Abstract

Selenite and cadmium both cause reproductive effects in animals. Cadmium is an acute placental toxicant, with apparent limited transfer to the fetus. This study examines the placental transfer of selenite, and the hypothesis that similar to cadmium, selenite may also be a direct placental toxicant. Using dual perfusion of the human term placental lobule, both non-protein bound (< 776 Da) selenite and cadmium equilibrated across the placenta within 4 h. The transfer of selenium, added as selenite, was not limited at concentrations from 2-40 nmol/ml. At initial maternal concentrations of 20 nmol/ml, selenium attained higher concentrations in the fetal perfusate compared with cadmium concentrations.
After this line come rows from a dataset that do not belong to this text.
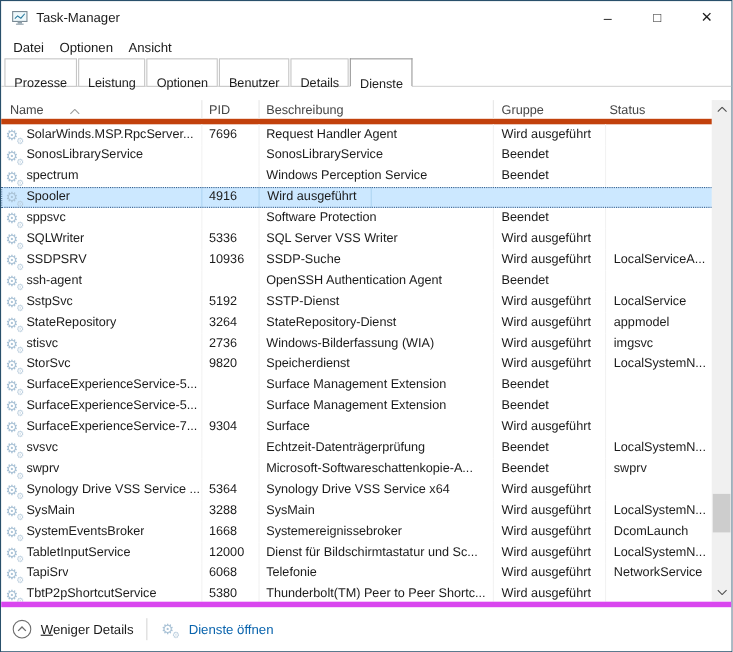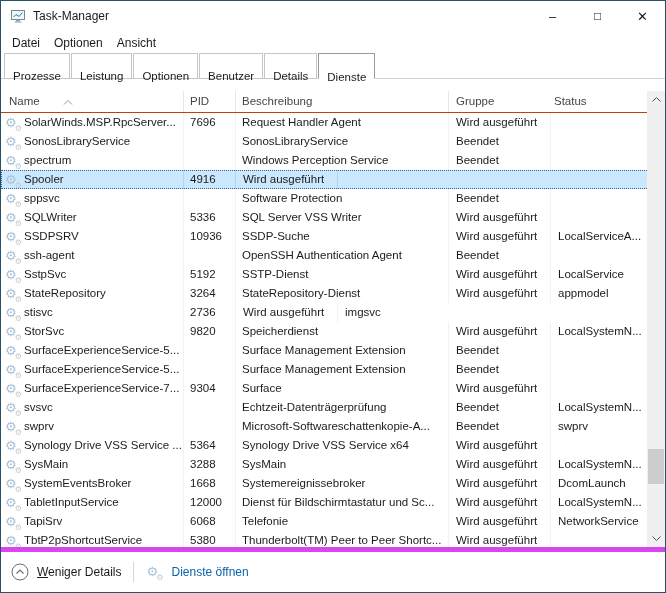"Name" .lheader { border-bottom: 1px solid #c2410c -> 5px solid #c2410c }
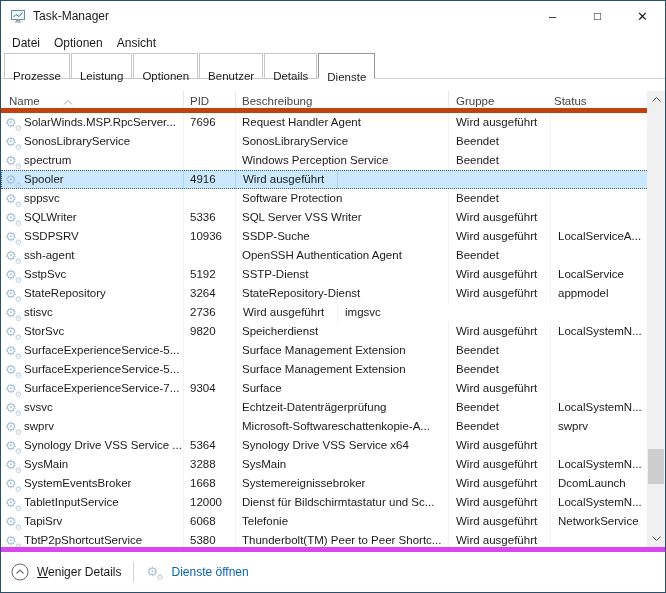"Windows-Bilderfassung (WIA)" div.cell { html: none -> <div>Windows-Bilderfassung (WIA)</div> }
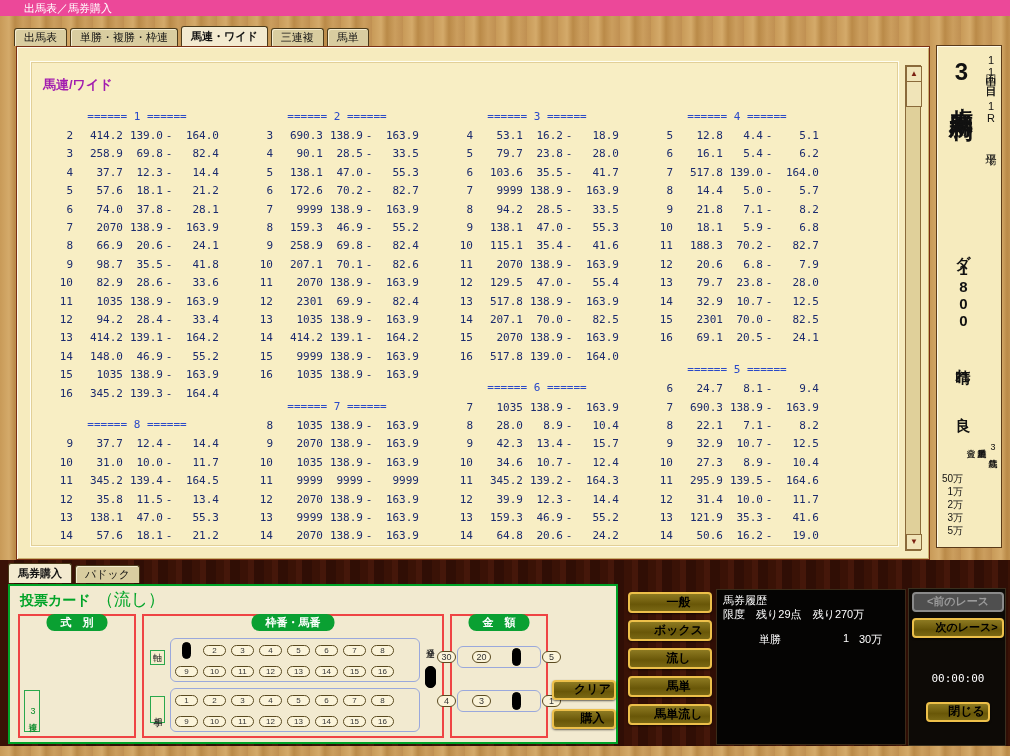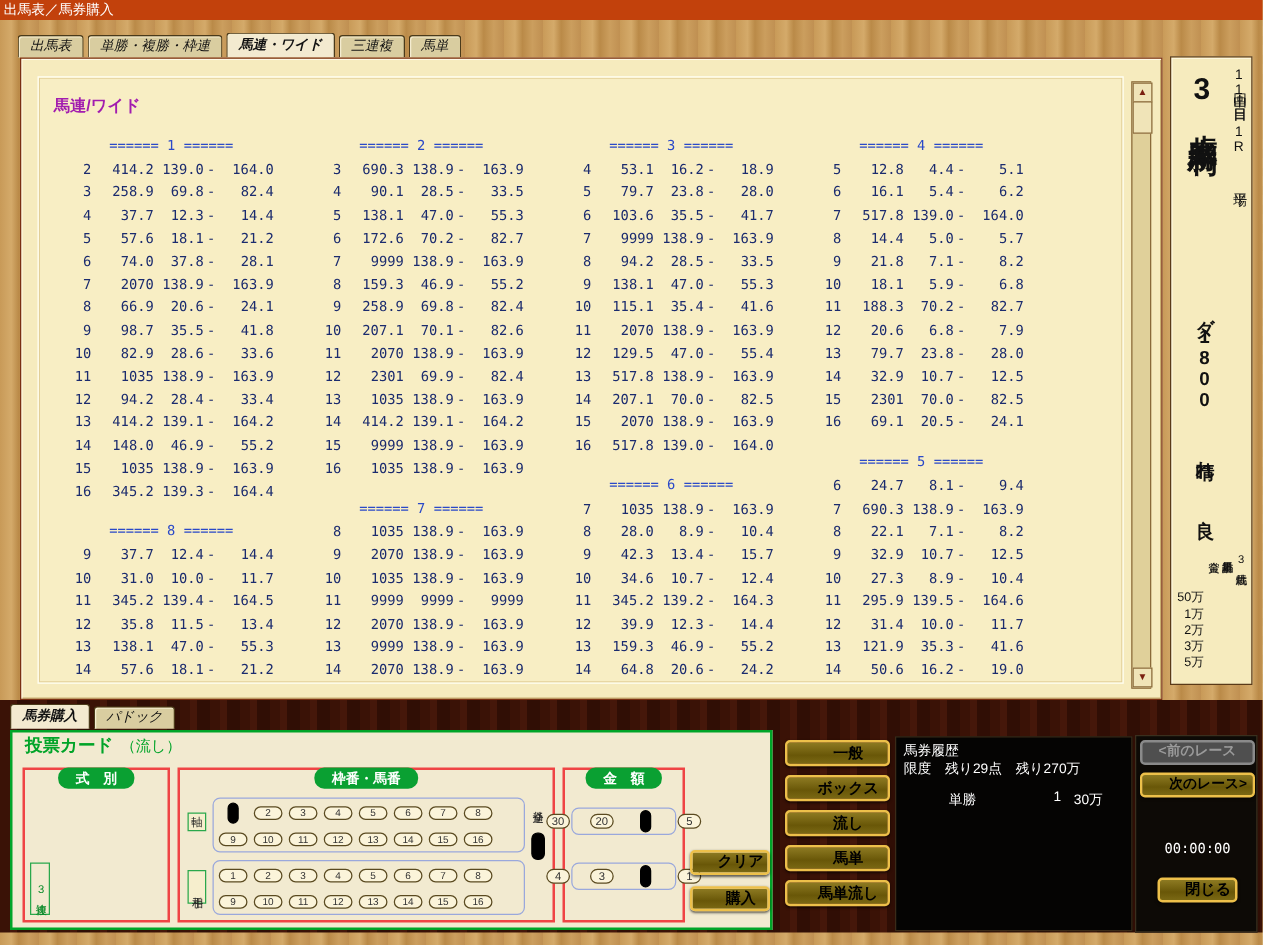"出馬表／馬券購入" .title-bar { background: #c2410c -> #ec4899; padding-left: 3px -> 24px }
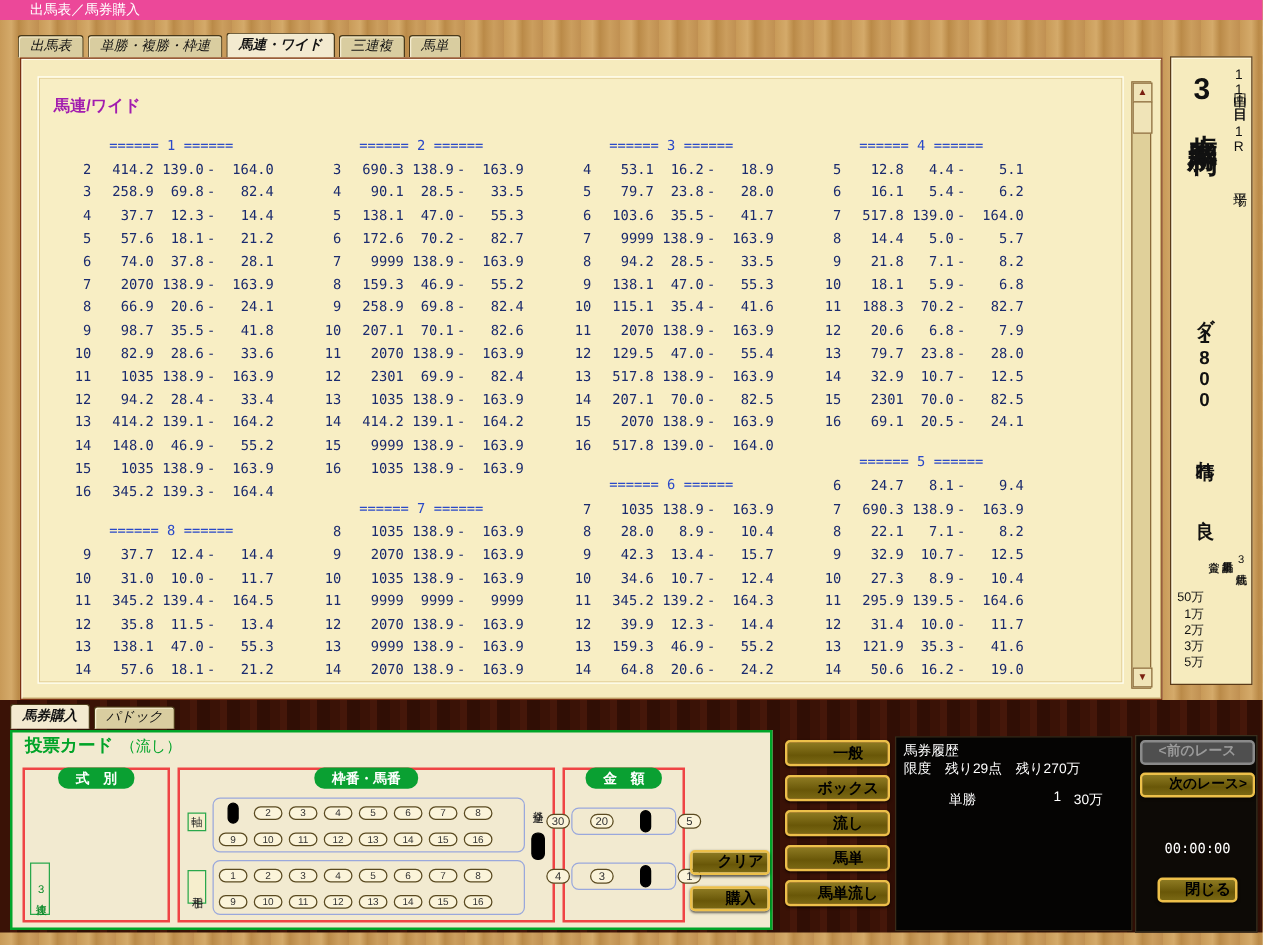"出馬表" .tab { font-style: italic -> none }
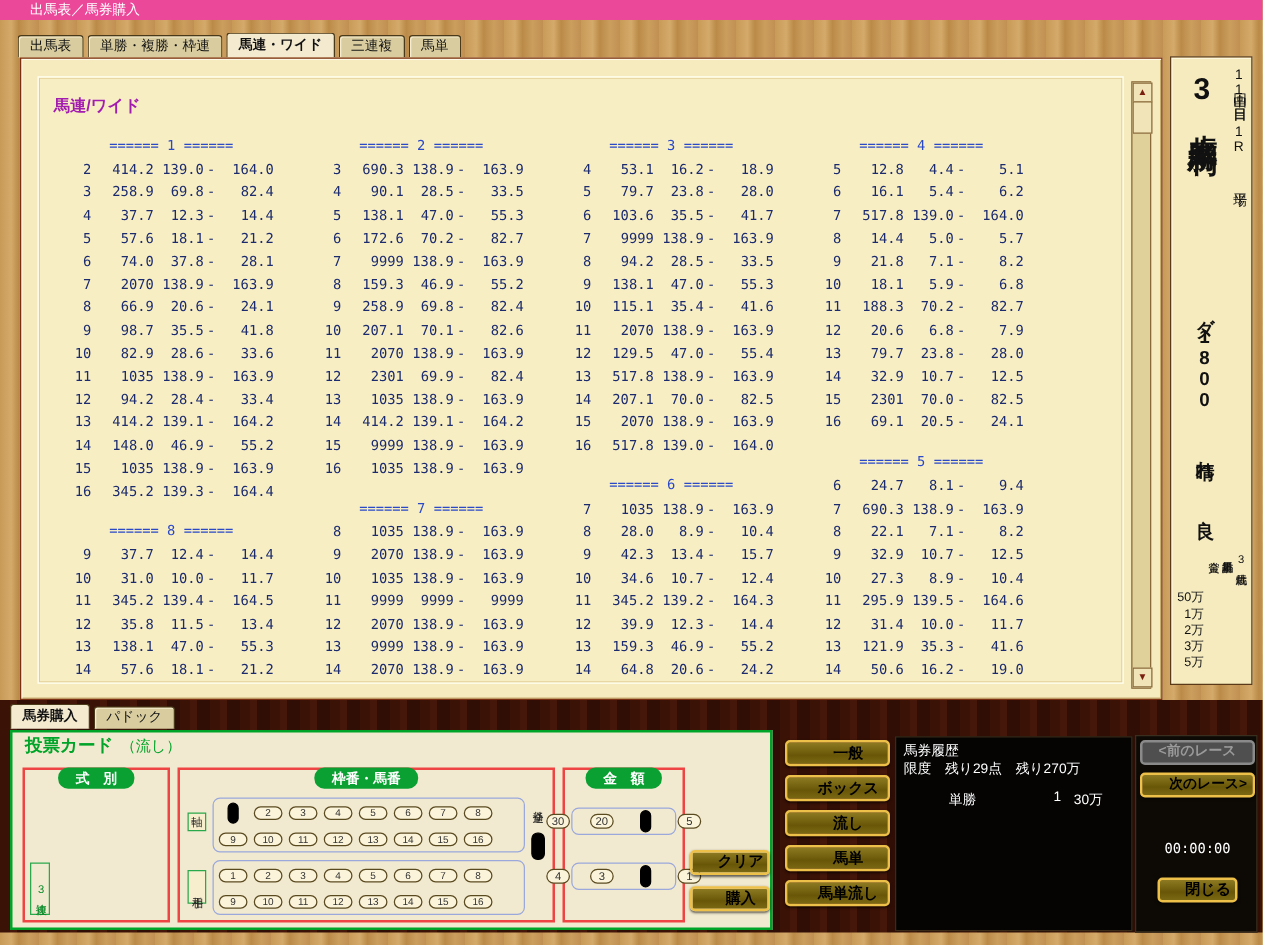"（流し）" .vote-mode { font-size: 12px -> 17px }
Protein binding of cadmium in perfusates (45 per cent at 30 min) and placental cytosol (approx. 87 per cent) was greater than selenium (perfusate, 7 per cent at 30 min, cytosol, 50-60 per cent), which may partially account for the differences in placental transfer. Cadmium (20 nmol/ml) produced adverse effects on the production and release of human chorionic gonadotropin (hCG) in 4 h. No adverse effects were noted during 4 h exposures to selenite at initial concentrations of up to 40 nmol/ml. Thus, unlike cadmium, in which placental accumulation and direct placental toxicity contributed to acute reproductive effects, selenite at concentrations up to 40 nmol/ml was not a direct toxicant under these perfusion conditions.